Ello implica profundizar en políticas de protección social que incluyen la expansión y mejora de la enseñanza pública y la formación profesional, incrementar la concesión de becas de cuantía suficiente, elevar el nivel de la sanidad pública y la justicia, así como mejorar el subsidio de paro de forma que nadie quede totalmente desamparado frente a la adversidad.
Es preciso renunciar a las políticas neoliberales que aumentan las desigualdades, y polarizan las clases sociales. Sus defensores objetan que la protección social representa un obstáculo para el crecimiento económico, a pesar de que la evidencia empírica niega validez a tales premisas.
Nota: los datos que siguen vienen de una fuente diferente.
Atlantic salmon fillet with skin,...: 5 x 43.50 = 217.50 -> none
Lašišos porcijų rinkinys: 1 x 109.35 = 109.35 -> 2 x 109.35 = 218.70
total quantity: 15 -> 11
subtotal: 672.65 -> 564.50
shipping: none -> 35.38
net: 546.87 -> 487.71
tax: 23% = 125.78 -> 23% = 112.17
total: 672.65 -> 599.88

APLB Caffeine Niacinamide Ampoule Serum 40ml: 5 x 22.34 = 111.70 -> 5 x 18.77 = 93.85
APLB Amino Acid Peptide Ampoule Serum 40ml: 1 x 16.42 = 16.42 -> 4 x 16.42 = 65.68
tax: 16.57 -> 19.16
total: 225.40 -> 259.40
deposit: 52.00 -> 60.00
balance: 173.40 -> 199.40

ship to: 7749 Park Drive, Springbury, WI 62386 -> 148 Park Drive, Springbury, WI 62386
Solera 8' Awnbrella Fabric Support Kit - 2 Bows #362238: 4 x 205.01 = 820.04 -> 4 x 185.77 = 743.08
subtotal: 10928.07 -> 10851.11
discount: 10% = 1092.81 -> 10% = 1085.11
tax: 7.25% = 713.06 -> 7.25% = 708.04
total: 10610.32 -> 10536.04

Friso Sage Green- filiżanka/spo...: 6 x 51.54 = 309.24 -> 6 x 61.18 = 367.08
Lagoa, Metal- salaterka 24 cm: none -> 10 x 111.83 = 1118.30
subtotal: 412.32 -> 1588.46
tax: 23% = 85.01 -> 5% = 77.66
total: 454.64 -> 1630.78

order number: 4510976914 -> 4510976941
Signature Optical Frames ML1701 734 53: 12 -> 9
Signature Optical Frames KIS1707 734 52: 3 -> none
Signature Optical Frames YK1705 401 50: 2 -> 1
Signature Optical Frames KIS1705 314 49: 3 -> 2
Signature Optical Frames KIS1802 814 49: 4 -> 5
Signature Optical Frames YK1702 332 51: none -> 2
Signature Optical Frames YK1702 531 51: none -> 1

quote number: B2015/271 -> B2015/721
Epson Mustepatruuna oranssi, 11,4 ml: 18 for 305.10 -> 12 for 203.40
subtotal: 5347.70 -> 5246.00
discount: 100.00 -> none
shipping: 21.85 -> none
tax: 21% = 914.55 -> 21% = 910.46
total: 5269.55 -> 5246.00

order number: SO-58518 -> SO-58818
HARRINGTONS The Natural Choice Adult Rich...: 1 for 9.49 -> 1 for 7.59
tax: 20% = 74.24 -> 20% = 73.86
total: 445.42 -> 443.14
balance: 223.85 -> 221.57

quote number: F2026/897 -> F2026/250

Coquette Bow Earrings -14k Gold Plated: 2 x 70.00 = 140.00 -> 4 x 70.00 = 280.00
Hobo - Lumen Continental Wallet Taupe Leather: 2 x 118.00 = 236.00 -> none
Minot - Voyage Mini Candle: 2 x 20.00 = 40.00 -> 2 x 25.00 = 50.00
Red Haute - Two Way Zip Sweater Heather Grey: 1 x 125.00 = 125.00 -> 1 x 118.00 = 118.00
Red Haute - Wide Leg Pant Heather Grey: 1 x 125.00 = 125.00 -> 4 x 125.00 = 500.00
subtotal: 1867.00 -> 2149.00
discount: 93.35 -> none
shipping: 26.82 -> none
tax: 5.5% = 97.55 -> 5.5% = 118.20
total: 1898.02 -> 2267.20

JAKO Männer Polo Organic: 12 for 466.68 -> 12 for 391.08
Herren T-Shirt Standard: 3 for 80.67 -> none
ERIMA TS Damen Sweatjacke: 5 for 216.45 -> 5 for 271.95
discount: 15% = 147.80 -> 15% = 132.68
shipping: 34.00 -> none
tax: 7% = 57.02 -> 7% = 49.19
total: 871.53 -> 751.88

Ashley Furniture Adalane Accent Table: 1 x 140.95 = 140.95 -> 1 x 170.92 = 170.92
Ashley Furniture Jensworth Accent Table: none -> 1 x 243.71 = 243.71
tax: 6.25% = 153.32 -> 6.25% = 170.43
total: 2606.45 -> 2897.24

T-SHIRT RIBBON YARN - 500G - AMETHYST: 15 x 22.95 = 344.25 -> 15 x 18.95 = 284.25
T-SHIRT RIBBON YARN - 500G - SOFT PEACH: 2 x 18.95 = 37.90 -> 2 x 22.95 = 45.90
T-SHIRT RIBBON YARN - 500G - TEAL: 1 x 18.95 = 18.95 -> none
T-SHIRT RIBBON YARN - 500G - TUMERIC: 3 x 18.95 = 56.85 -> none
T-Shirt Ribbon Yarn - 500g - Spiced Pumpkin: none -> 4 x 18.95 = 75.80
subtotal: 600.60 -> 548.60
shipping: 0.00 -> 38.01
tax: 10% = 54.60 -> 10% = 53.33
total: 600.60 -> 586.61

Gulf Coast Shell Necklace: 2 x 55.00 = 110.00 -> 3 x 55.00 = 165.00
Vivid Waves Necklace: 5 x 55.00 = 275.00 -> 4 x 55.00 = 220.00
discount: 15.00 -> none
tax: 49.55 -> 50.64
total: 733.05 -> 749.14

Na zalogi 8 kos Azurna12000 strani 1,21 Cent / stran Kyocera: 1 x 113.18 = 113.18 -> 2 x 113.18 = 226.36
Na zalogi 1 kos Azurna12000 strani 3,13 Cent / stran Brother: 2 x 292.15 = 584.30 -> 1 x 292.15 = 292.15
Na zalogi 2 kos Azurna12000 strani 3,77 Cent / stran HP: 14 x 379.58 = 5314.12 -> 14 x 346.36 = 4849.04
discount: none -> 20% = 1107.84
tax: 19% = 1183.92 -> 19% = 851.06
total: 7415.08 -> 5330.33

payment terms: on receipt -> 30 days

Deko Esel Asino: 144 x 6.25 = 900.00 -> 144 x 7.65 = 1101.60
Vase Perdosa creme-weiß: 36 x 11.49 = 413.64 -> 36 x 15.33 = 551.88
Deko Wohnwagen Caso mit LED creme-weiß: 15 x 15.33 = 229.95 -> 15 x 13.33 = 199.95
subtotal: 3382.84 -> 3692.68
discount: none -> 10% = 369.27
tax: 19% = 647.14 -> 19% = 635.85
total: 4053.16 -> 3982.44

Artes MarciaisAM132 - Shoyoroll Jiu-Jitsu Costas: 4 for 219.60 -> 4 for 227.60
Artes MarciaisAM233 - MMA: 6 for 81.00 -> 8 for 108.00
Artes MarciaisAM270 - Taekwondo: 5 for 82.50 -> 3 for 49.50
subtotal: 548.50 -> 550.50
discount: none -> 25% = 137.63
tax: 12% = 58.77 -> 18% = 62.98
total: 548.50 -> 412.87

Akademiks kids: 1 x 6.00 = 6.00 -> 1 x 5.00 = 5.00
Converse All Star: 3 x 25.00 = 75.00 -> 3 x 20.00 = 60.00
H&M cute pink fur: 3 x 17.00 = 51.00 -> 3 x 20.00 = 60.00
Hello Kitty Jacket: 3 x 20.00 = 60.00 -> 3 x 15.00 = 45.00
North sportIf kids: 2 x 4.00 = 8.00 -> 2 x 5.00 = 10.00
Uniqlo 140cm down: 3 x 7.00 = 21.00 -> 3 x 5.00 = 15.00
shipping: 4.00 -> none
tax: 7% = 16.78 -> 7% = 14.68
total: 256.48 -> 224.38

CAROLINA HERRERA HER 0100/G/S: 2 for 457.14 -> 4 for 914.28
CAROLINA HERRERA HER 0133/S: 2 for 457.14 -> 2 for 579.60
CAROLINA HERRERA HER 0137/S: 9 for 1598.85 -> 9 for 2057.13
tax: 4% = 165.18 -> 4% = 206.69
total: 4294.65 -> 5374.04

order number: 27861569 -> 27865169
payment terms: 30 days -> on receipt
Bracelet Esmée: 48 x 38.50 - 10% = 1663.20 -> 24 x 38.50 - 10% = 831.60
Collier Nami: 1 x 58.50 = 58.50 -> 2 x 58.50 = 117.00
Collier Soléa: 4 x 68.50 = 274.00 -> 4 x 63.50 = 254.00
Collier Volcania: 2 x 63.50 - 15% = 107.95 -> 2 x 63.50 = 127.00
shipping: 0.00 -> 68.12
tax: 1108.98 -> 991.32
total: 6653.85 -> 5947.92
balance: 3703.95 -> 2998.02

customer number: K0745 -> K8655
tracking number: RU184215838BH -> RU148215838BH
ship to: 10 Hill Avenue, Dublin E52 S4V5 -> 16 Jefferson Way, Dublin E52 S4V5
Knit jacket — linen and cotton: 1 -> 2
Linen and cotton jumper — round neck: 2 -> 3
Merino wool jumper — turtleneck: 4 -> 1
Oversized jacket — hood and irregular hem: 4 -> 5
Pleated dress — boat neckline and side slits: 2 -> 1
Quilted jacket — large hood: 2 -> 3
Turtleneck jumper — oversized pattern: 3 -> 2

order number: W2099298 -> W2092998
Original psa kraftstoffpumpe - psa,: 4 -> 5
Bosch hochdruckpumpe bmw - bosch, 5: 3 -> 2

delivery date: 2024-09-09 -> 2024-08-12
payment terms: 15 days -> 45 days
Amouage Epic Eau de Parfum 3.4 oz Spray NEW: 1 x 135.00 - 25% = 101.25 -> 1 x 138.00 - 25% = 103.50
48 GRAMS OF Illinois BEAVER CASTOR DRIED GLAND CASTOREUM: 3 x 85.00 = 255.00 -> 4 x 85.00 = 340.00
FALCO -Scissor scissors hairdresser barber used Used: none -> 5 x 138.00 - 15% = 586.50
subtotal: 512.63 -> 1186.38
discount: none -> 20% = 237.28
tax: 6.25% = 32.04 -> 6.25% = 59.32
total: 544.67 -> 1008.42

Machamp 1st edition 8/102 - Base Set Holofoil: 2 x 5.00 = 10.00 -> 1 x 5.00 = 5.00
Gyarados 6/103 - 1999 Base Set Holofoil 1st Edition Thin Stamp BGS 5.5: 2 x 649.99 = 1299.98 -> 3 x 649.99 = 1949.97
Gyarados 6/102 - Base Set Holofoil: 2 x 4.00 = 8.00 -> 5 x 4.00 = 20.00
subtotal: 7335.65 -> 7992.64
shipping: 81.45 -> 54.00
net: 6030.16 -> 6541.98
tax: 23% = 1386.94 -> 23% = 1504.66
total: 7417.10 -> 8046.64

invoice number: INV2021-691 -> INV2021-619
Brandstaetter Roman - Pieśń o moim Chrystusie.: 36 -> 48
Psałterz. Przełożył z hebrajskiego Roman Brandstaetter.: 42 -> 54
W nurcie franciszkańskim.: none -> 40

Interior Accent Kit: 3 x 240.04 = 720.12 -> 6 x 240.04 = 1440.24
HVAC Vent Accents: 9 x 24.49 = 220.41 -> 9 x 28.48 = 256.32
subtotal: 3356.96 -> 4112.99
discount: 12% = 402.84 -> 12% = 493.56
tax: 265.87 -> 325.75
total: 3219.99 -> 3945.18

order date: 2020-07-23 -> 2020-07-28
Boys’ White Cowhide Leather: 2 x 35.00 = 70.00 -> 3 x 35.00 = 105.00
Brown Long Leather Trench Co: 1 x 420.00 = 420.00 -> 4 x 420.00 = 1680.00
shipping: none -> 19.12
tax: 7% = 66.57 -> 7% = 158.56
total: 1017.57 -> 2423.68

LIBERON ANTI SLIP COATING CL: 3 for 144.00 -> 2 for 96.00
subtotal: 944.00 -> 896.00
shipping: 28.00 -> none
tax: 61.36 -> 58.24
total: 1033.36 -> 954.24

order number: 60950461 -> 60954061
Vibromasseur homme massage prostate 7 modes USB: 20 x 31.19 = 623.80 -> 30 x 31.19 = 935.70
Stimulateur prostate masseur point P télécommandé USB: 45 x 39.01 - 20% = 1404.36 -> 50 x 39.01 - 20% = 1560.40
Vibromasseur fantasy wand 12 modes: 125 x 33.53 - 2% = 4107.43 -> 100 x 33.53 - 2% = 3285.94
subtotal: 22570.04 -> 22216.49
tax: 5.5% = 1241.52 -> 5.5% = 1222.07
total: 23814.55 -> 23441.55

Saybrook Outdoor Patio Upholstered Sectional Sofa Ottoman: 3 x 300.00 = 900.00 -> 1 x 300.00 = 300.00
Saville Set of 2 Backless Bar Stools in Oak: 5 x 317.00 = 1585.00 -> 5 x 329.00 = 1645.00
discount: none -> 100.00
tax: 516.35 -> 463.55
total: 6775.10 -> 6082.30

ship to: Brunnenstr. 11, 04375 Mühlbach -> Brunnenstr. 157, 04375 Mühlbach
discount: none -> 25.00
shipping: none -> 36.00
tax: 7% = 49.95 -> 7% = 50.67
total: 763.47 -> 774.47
Los ataques contra el Estado del bienestar provienen de los sectores mejor instalados en la sociedad, tomando como pretexto la sacralización de las leyes del mercado a las que se atribuyen falsamente la capacidad de corregir sus propios excesos.
Obviamente, el cumplimiento de los objetivos expuestos presupone la disponibilidad de los recursos económicos a disposición del Tesoro público, los cuales provienen de la recaudación de impuestos.
Ello implica la necesidad de reformar el actual sistema tributario de forma que permita la financiación del gasto social. Esto a su vez exige que el sistema promueva la redistribución de la renta y cumpla los requisitos establecidos en la Constitución. Así, el artículo 31, determina que “todos contribuirán al sostenimiento de los gastos públicos de acuerdo con su capacidad económica mediante un sistema tributario justo inspirado en los principios de igualdad y progresividad que, en ningún caso, tendrá carácter confiscatorio”.
Que los españoles paguemos más impuestos con la debida progresividad no es mucho pedir si se repara en que la presión fiscal en 2007 en Dinamarca fue del 48,9% del PIB y en España fue el 37,2%. Claro que en México fue el 20,5%. Estos datos explican el nivel de vida de daneses y aztecas.
Muestra de la calculada ambigüedad con que fue redactada la Carta Magna es el empleo de términos ambiguos tan susceptibles de interesadas interpretaciones como difíciles de precisar en la práctica. Tal ocurre con los adjetivos “justo” y “confiscatorio”, a la vez que se pasa en silencio sobre la propiedad redistribuidora de los impuestos directos.
Hasta ahora, los requisitos de que se ha hecho mención distan mucho de cumplirse en la realidad, y la equidad brilla por su ausencia. A este respecto vale la pena traer a colación el informe de los técnicos del Ministerio de Hacienda (Gestha) hecho público el 11 de agosto, según el cual, los asalariados y pensionistas gallegos declararon en 2008 unos rendimientos netos de 16.573 euros (+5,5%) en tanto que los autónomos mostraron ante el Fisco 8.871 euros (-8,6%) pese a que la economía había crecido en dicho año el 3,4%, y no es presumible que los datos de la comunidad autónoma gallega difieran significativamente de los del resto del país. Si se tiene en cuenta que del segundo colectivo forman parte entre otros, los profesiones liberales (ingenieros, médicos, arquitectos, abogados, farmacéuticos, notarios y registradores) es fácil intuir donde se ubican las bolsas de fraude, que se cifran en 23.000 millones de euros, y donde las nóminas actúan de control estricto de los ingresos ante Hacienda.
Esta situación es bien conocida por la Administración sin que por ello arbitre fórmulas correctoras de la flagrante desigualdad de tratamiento fiscal. Como además, a la hora de subir los impuestos se apuesta por los indirectos que gravan el consumo, los más perjudicados son, proporcionalmente, quienes obtienen menos ingresos.